- Born: 16 October 1661 Lyon, France
- Died: 30 August 1738 (aged 76) Paris, France
- Occupations: Engraver, printer, publisher, printseller
- Spouse: Marie Barbery
- Children: Laurent Cars, Agatha Cars
- Parent(s): François Cars (père), Virginie Chesne

= Jean-François Cars =

French engraver (1661–1738)

Jean-François Cars (16 October 1661 – 30 August 1738) was a French engraver, printer, publisher, and printseller from Lyon, France. Active during the late 17th and early 18th centuries, Cars operated workshops in both Lyon and Paris, producing portraits, book illustrations, and theses for Jesuit colleges. He trained numerous apprentices and established a multi-generational legacy in engraving, notably as the father of Laurent Cars.

==Biography==

Jean-François Cars was born in Lyons on 16 October 1661, the son of François Cars père [Senior], and his wife, Virginie Chesne. His father was an engraver and printseller who had come from Paris to settle in Lyon, at [[Rue Mercière|rue [Street] Mercière]], with his brother, Gabriel, also an engraver. They were the sons of Jean Cars, an artisan and a sculptor “de peu de notoriété” [“of little notoriety”] of Paris, and his wife, Maria Firans, the daughter of an engraver. So Jean-François and his brothers, François fils [Junior] (1682–1763) and Joseph, were the fourth generation of engravers in their family. Baptized on the next day, Jean-François had as his godfather another engraver, François Demasso of Lyon, who also worked as a merchant of prints and figurines.

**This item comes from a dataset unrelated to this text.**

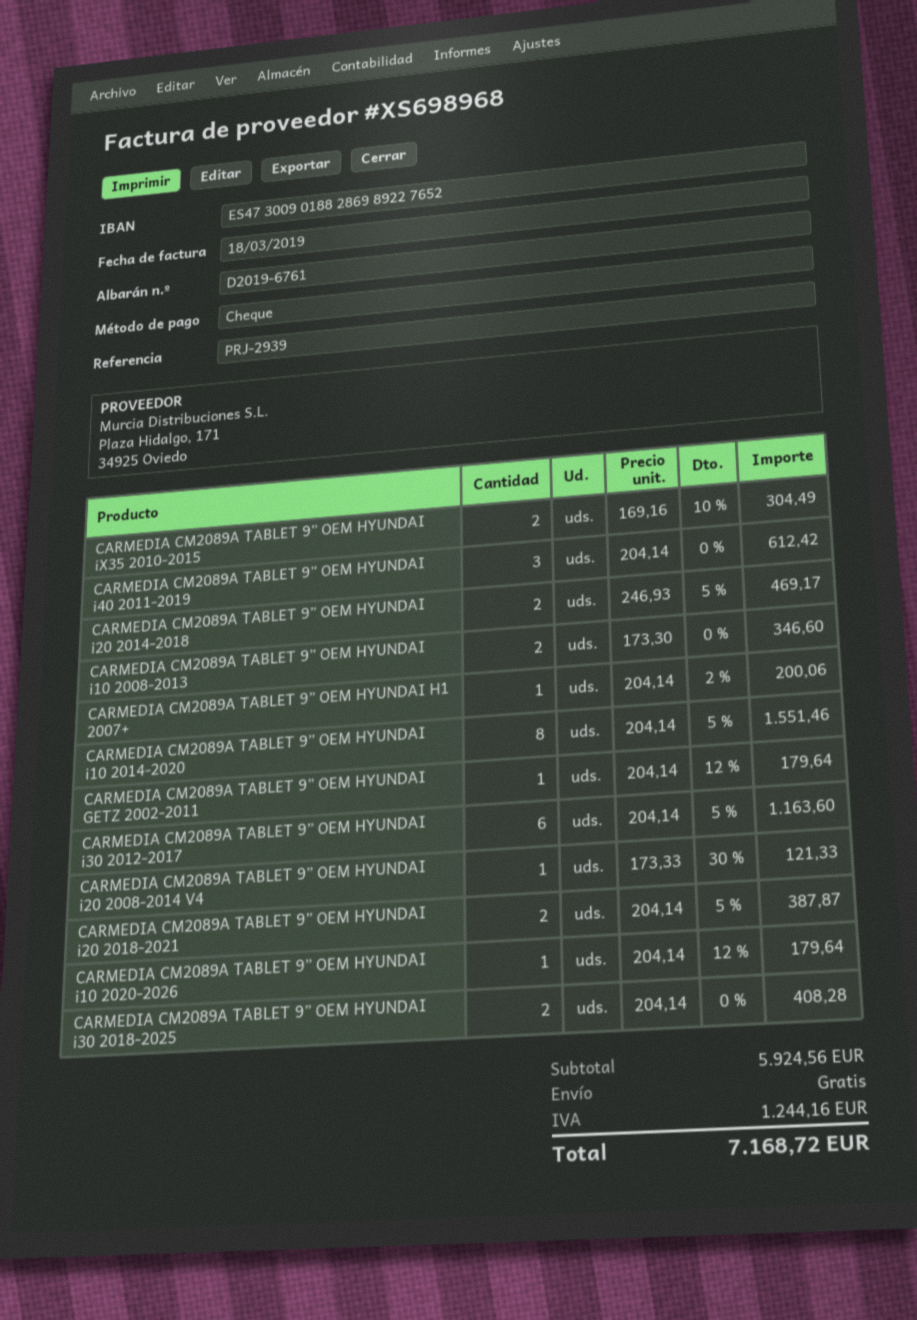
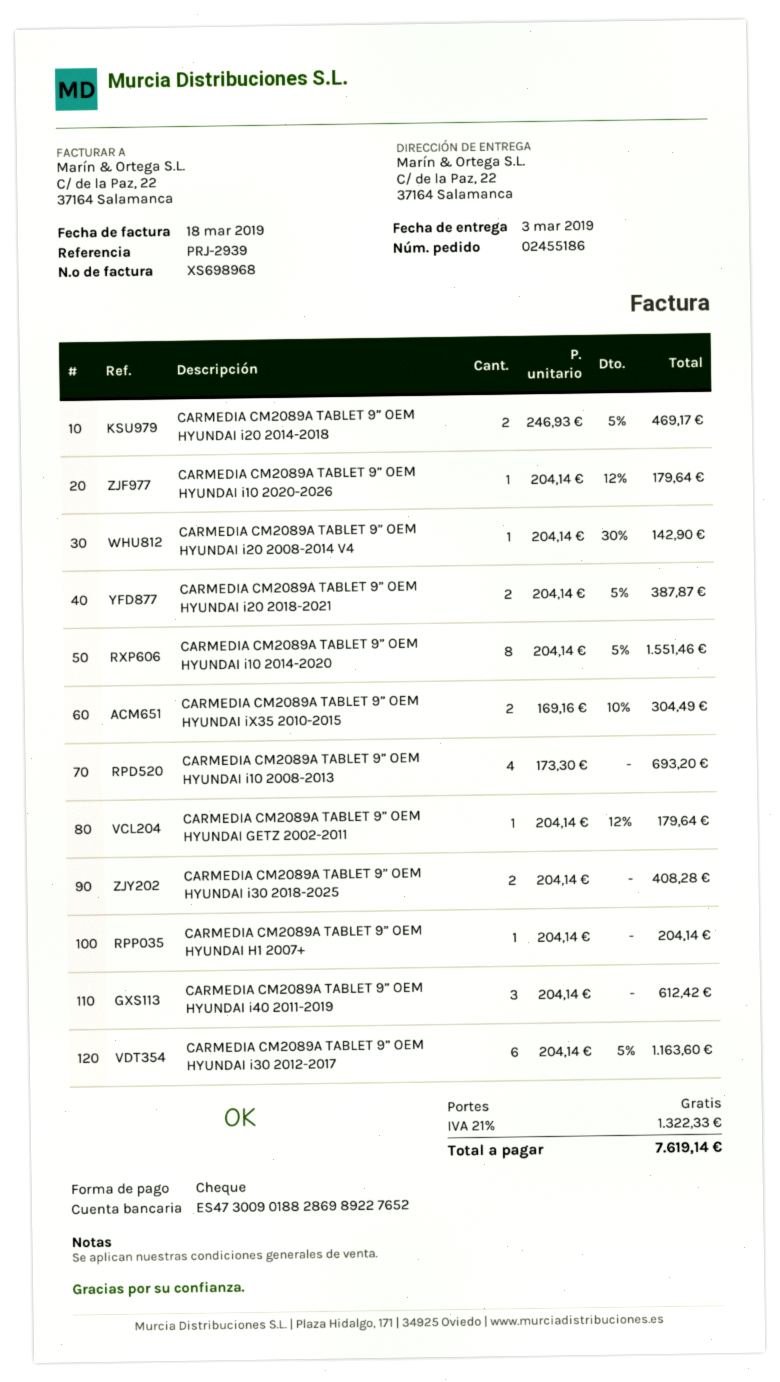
CARMEDIA CM2089A TABLET 9” OEM HYUNDAI i10 2008-2013: 2 x 173.30 = 346.60 -> 4 x 173.30 = 693.20
CARMEDIA CM2089A TABLET 9” OEM HYUNDAI H1 2007+: 1 x 204.14 - 2% = 200.06 -> 1 x 204.14 = 204.14
CARMEDIA CM2089A TABLET 9” OEM HYUNDAI i20 2008-2014 V4: 1 x 173.33 - 30% = 121.33 -> 1 x 204.14 - 30% = 142.90
tax: 1244.16 -> 1322.33
total: 7168.72 -> 7619.14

Jean-François learned his craft in the workshop of his father, as well as from the maker of intaglios, Pierre Husson (1675–1676), and the printer of intaglios, Chabrilland. However, his earliest prints by hand dated only from 1693, when, in the wake of his father, he provided the plates for the illustrations of the works being published in Lyon.

On 18 October 1695 in Lyon, Jean-François married a Parisian, Marie Barbery, the sister of the engraver Louis Barbery. They had seven children, including Laurent Cars and a daughter, Agatha, who married the King's printer Gabriel-François Quillau. The family lived with François Cars at first and then settled, under their own sign, “A Saint-Hubert”, at rue Mercière, in 1698. At this shop, Jean-François engraved portraits of local notables as well as vignettes for the works that were being published in Lyon. He also engraved the titles and frontispieces of the books for the libraries of Lyon.

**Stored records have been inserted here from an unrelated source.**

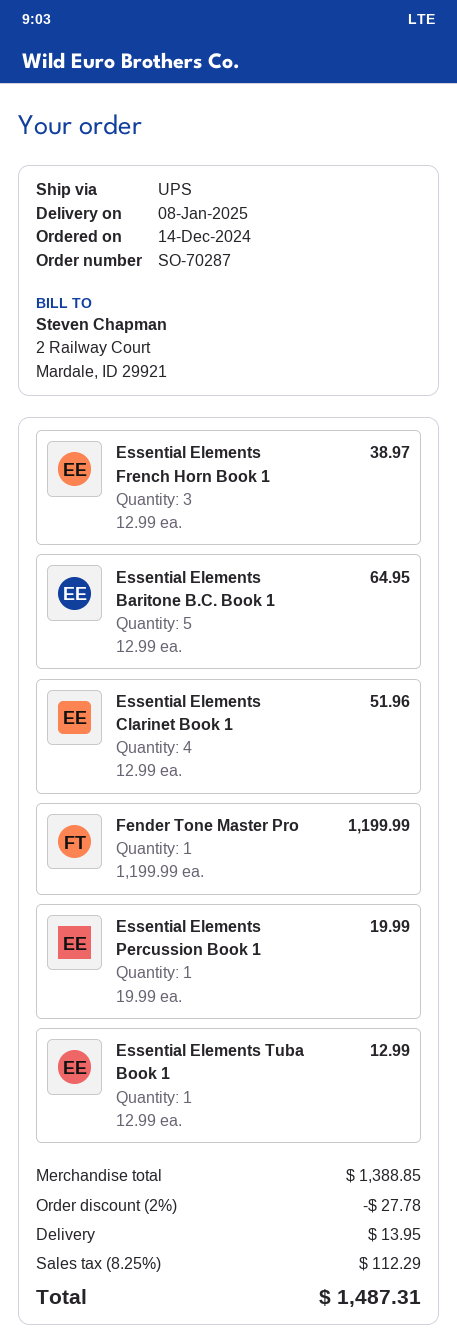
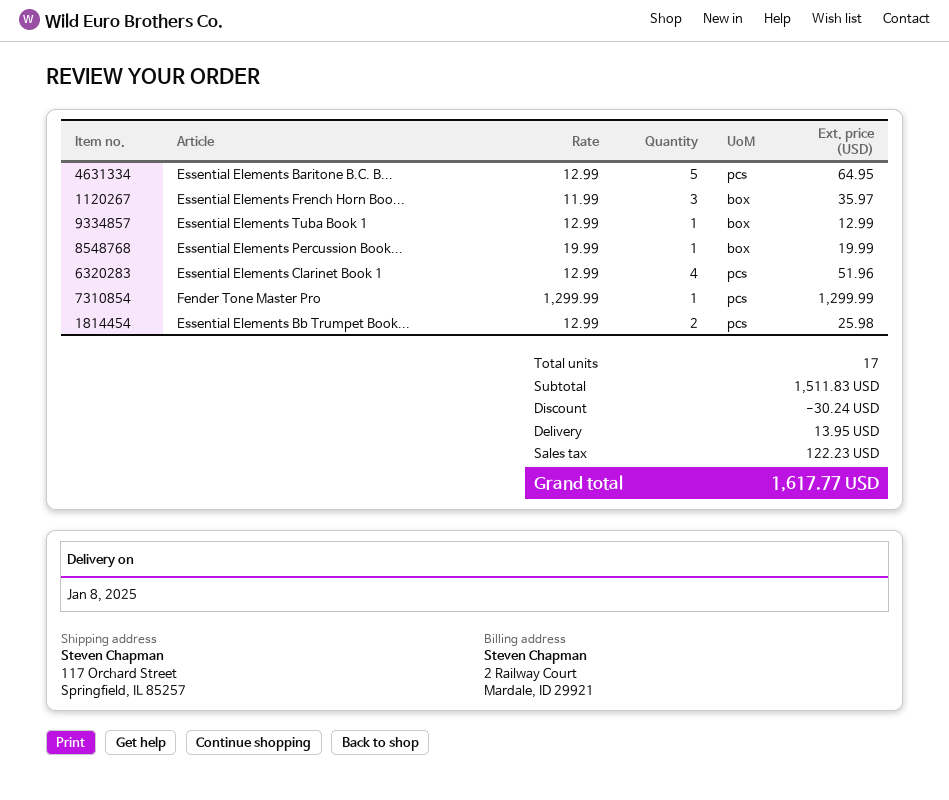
Essential Elements French Horn Book 1: 3 x 12.99 = 38.97 -> 3 x 11.99 = 35.97
Fender Tone Master Pro: 1 x 1199.99 = 1199.99 -> 1 x 1299.99 = 1299.99
Essential Elements Bb Trumpet Book...: none -> 2 x 12.99 = 25.98
subtotal: 1388.85 -> 1511.83
discount: 27.78 -> 30.24
tax: 112.29 -> 122.23
total: 1487.31 -> 1617.77

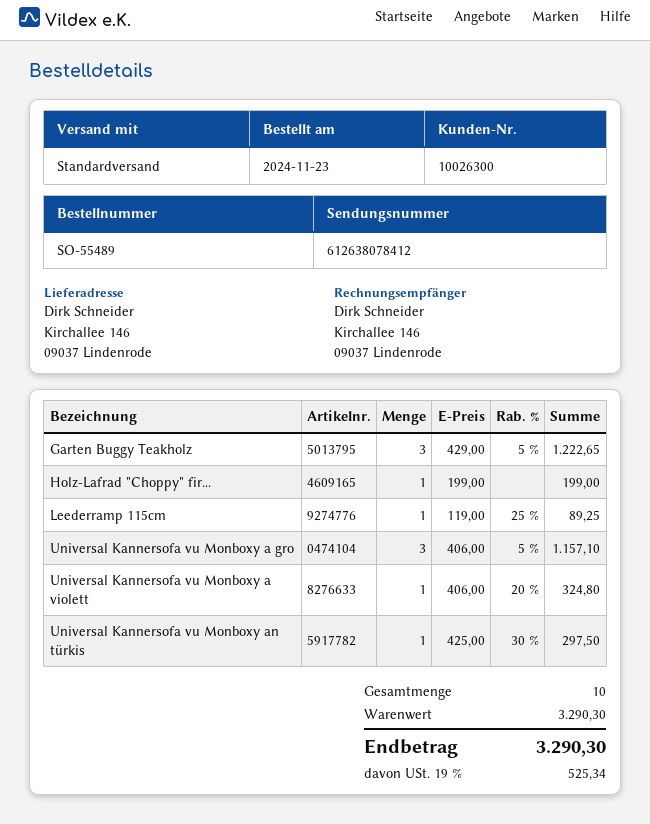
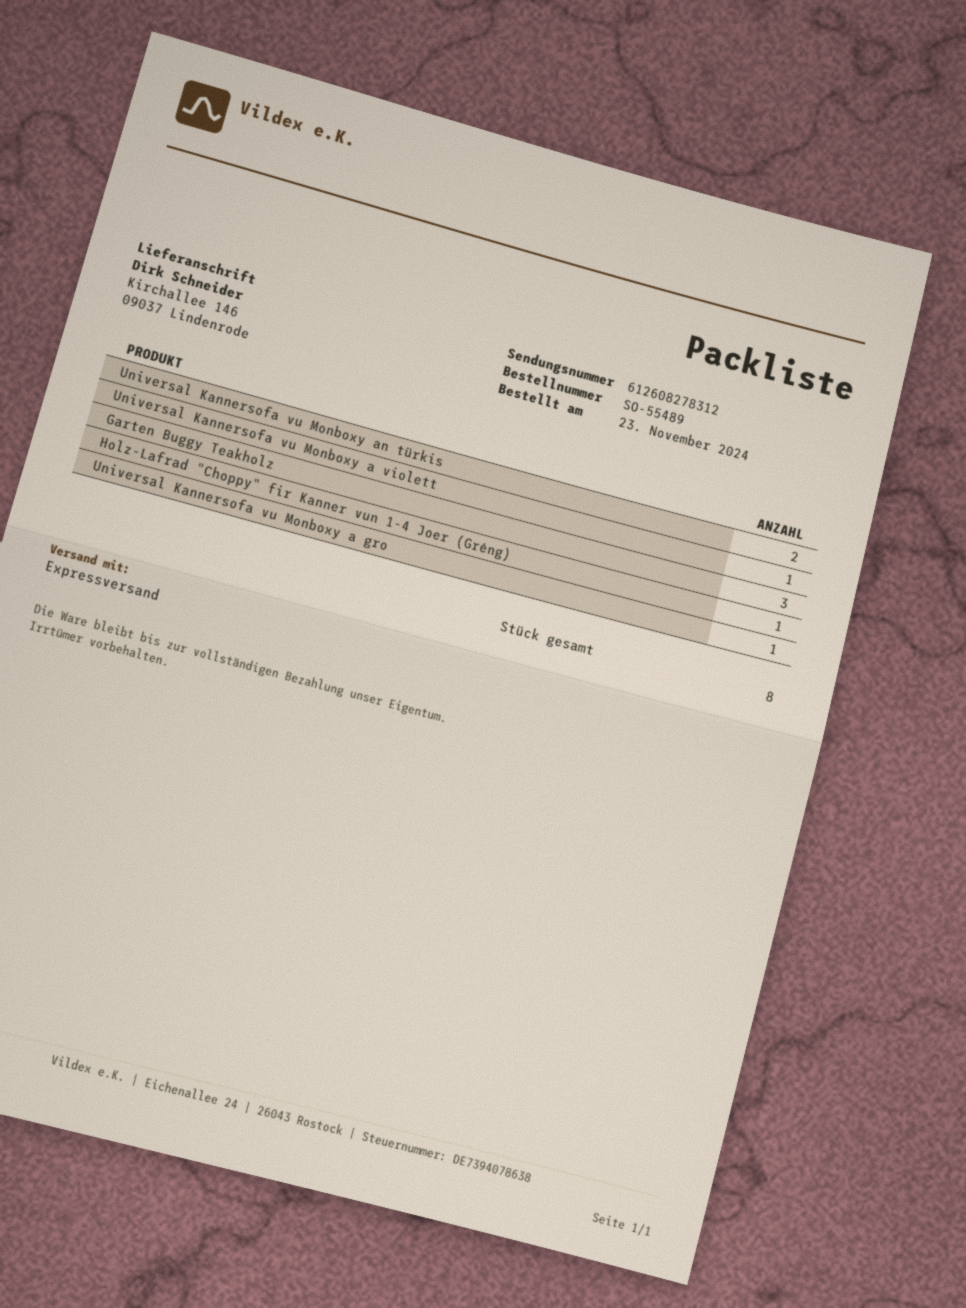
shipping method: standard -> express
tracking number: 612638078412 -> 612608278312
Leederramp 115cm: 1 -> none
Universal Kannersofa vu Monboxy a gro: 3 -> 1
Universal Kannersofa vu Monboxy an türkis: 1 -> 2
total quantity: 10 -> 8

He had several presses and employed several Lyonnaise engravers, including Claude Séraucourt and especially his own brother, François Cars fils.

Jean-François moved to Paris at the beginning of the 18th century, followed by his younger brother, François. However, for nearly ten years, the brothers stayed active in both cities. In Paris, Jean-François had had his shop at rue de la Savonnerie since 1702 yet his youngest son was born in Lyon in December 1704. In 1711, he extended his lease of the Lyonnaise home for five years. In 1720, he bought his own Parisian house at rue Saint-Jacques, where he had already been renting since 1712. It was adjacent to either the Sorbonne or the Collège du Plessis. He changed his shop's sign to “Au Nom de Jésus” [Latin, “At the Name of Jesus”], and, in 1726, he expanded his shop to a bigger building, probably to move his operations. He continued not only to make engravings (an activity he gradually abandoned) but also work as a publisher and seller of prints. He specialized, among other things, the placards for the theses for the Jesuit colleges, especially the ones in Paris and Bordeaux.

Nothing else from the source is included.